_WORK TO COMPLETE_
Transcribe the whole listing exactly, but do not carry over its pictures.

---------- THE DATA

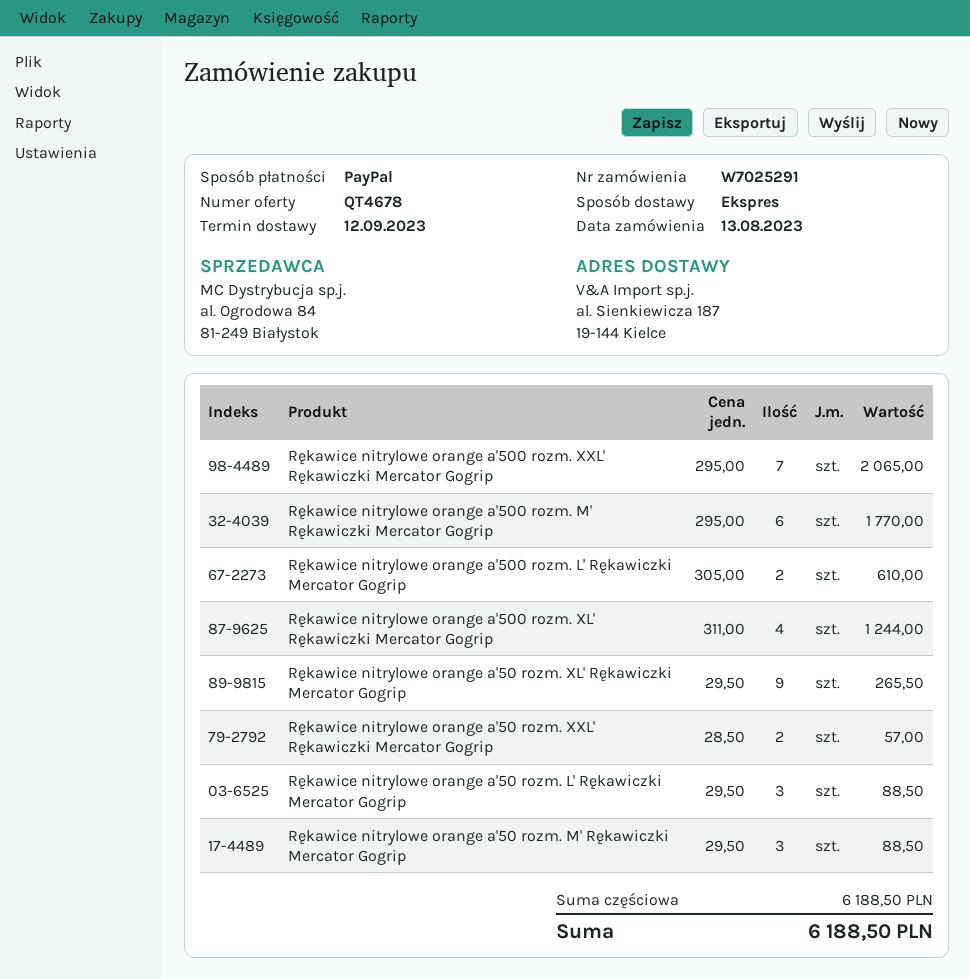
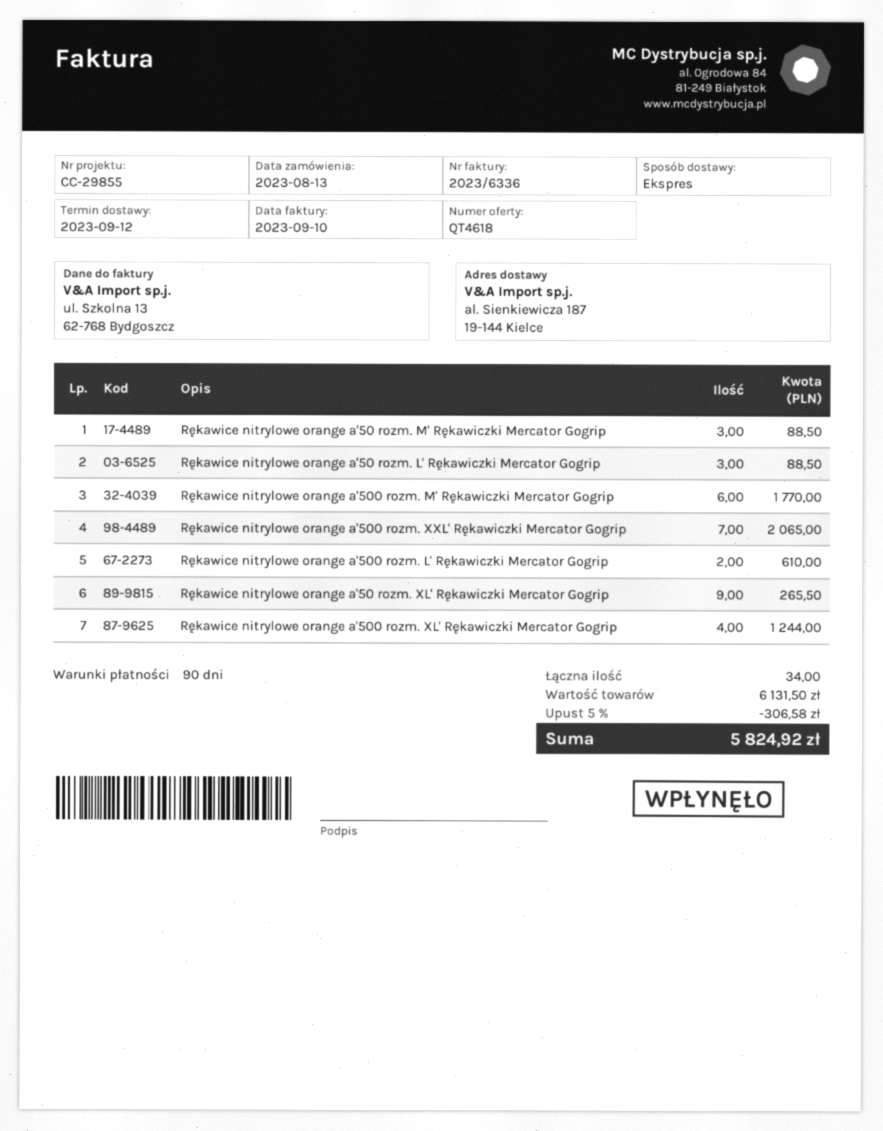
quote number: QT4678 -> QT4618
Rękawice nitrylowe orange a'50 rozm. XXL' Rękawiczki Mercator Gogrip: 2 for 57.00 -> none
subtotal: 6188.50 -> 6131.50
discount: none -> 5% = 306.58
total: 6188.50 -> 5824.92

--------------------

_TASK SOLUTION_
quote number: QT4678 -> QT4618
Rękawice nitrylowe orange a'50 rozm. XXL' Rękawiczki Mercator Gogrip: 2 for 57.00 -> none
subtotal: 6188.50 -> 6131.50
discount: none -> 5% = 306.58
total: 6188.50 -> 5824.92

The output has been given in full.